ENTRE O ESPETÁCULO SOCIAL E A DECEPÇÃO DO INDIVÍDUO
JANUÁRIO, Sérgio S.
Mestre em Sociologia Política
MEDEIROS, Daniella
Jornalista
Alguns fenômenos se tornaram relevantes para tentarmos perceber o que fazemos e como fazemos nossas vidas a cada dia que passa. Simulações em jogos de futebol, desfechos perturbadores de celebridades artísticas, e as pregações de inocência diante de um conjunto simétrico de delações, provas documentais e intercepções telefônicas – aqui e acolá. E nós no sofá de nossas salas a bradar nosso desencantamento solitário.

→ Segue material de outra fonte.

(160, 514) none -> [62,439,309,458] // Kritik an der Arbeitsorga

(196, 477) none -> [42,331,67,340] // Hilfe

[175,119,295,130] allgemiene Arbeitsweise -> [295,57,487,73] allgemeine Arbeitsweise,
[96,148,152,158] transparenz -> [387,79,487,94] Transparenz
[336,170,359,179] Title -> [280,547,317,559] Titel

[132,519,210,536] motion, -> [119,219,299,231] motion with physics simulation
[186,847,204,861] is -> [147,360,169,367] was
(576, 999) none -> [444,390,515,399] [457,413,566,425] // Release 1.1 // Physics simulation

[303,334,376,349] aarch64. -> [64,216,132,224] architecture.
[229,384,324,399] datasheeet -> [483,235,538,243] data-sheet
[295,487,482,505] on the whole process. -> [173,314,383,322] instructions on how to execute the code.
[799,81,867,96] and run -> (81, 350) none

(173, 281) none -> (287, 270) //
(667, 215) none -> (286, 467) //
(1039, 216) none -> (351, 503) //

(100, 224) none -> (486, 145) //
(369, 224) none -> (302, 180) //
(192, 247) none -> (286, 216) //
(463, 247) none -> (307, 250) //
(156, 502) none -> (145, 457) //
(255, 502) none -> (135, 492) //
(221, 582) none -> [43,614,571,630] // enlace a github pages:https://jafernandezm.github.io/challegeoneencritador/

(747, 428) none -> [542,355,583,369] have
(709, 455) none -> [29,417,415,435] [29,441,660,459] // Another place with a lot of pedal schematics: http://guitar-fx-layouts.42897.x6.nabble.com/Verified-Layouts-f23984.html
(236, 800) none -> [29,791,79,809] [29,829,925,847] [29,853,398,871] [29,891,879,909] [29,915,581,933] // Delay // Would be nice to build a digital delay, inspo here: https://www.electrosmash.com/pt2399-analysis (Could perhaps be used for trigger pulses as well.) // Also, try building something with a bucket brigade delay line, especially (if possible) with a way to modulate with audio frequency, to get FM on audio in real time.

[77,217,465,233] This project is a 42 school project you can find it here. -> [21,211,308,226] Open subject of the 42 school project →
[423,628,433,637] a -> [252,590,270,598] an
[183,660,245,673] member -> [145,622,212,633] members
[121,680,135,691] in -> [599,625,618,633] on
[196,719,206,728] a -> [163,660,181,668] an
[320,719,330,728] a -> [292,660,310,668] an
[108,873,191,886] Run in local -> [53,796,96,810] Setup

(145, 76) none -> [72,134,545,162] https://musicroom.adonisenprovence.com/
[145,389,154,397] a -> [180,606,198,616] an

Em jogos de futebol atletas tentam demonstrar a realidade infiel, segundo a qual sofreram algum tipo de obstrução ilegal, alguma falta às regras do jogo, algum impedimento indevido. São espetáculos de tentativas para enganar o decisor, o árbitro, o juiz que procura encaminhar o andamento do jogo dentro das regras estabelecidas. E se ocorrer algum erro de avaliação o problema é do árbitro. O narrador aponta que o tal jogador ”não tem nada a ver com isso!” Mas tem; e muito!
O narrador não avalia a conduta moral do falseador, mas o erro de julgamento e quem o cometeu. E os espectadores, imbuídos como justiceiros, asseguram a deficiência do árbitro ou postulam que o erro é parte do jogo em defesa de vantagens à sua equipe. O que lhes une não é a moral [como valor aglutinador de grupos sociais e alimento de boas práticas de modo voluntário], mas a conduta de julgador. Nem a ética [como valor sobre o que deve ser de acordo com regras e posicionamentos claros, codificados em documentos], mas a capacidade de condenar o errático. Na base do “Apontar o dedo”.
Num outro canto do mundo, mas envolvidos nos mesmos princípios de conduta social, celebridade artística apresenta comportamento indevido, perturbador, desaconselhável. Muitas gravações evocam o erro social – afinal cada um faz o retrato da sociedade como se dela não participasse. Vale o espetáculo da decepção. Não há uma única mão a proteger o desviante. Porém, condenações de todos os tipos aparecem. Não há nada além do se colocar atrás da câmera como se não fosse parte do jogo social. Nasce o julgador decisivo e o narrador espontâneo do comportamento inadequado. Moral e ética não lhes move como prática comum.
Num outro mundo, em qualquer canto, surgem os que ostentam a madeira da inocência. Diante de um conjunto interminável de práticas e atitudes que tendem a se unificar num único acervo comportamental, se declaram inocentes, ou perseguidos porque seriam, antes, heróis. Perdem a dignidade da força de um pedido honesto (ao menos isso!) de desculpas pelo atropelamento da ética e pelo bombardeio da moral. Mais uma vez, em nossos sofás, apontamos o dedo e nos postamos à acusação.
Se queremos que algo mude, precisamos mudar em nós o que outrora nos foi a força comum e o espírito de solidariedade. Aos jogadores de futebol é necessário ensinar que comprometem a conduta moral e que a realidade infiel aos fatos lhes desaprovarão porque não podemos aceitar tal desfecho. Aos que apontam em riste ao ator global, condenando-o (e fim!), cabe devolver o troco que lhe veio errado, obedecer ao pedestre na faixa que lhe dá poder, assumir o sinal vermelho como determinante de seu comportamento, e não jogar lixo na rua porque ela é de todos e não de ninguém. Aos que percebem Sérgio Moro como herói diante do holocausto da moral e da ética política (de políticos e empresários), que possamos assumir seus resultados como parâmetros de nossas condutas e não como superpoderes individuais do Juiz.
Se não podemos mudar nossos valores e comportamentos, permaneceremos como juízes em sofás, como se não estivéssemos incluídos sobre o que julgamos, como portadores de câmeras a gravar o espetáculo, e como senhores de toga a apontar a decepção da existência do comportamento dos indivíduos.
Estamos em atraso com uma Reforma de Estado e as suas formas de estruturar o poder político; estamos demorando para concretizar um Estado de Direito cujo valor de orientação às práticas são as leis [expressão de padrões de ética] e a justiça [expressão de valores morais]; estamos em falta conosco quando não nos utilizamos dos artefatos que nos servem para apontar os erros dos outros. Há muito o que mudar e o movimento que catalisa a mudança é a decepção com os indivíduos ou a desgraça política. Temos os dois.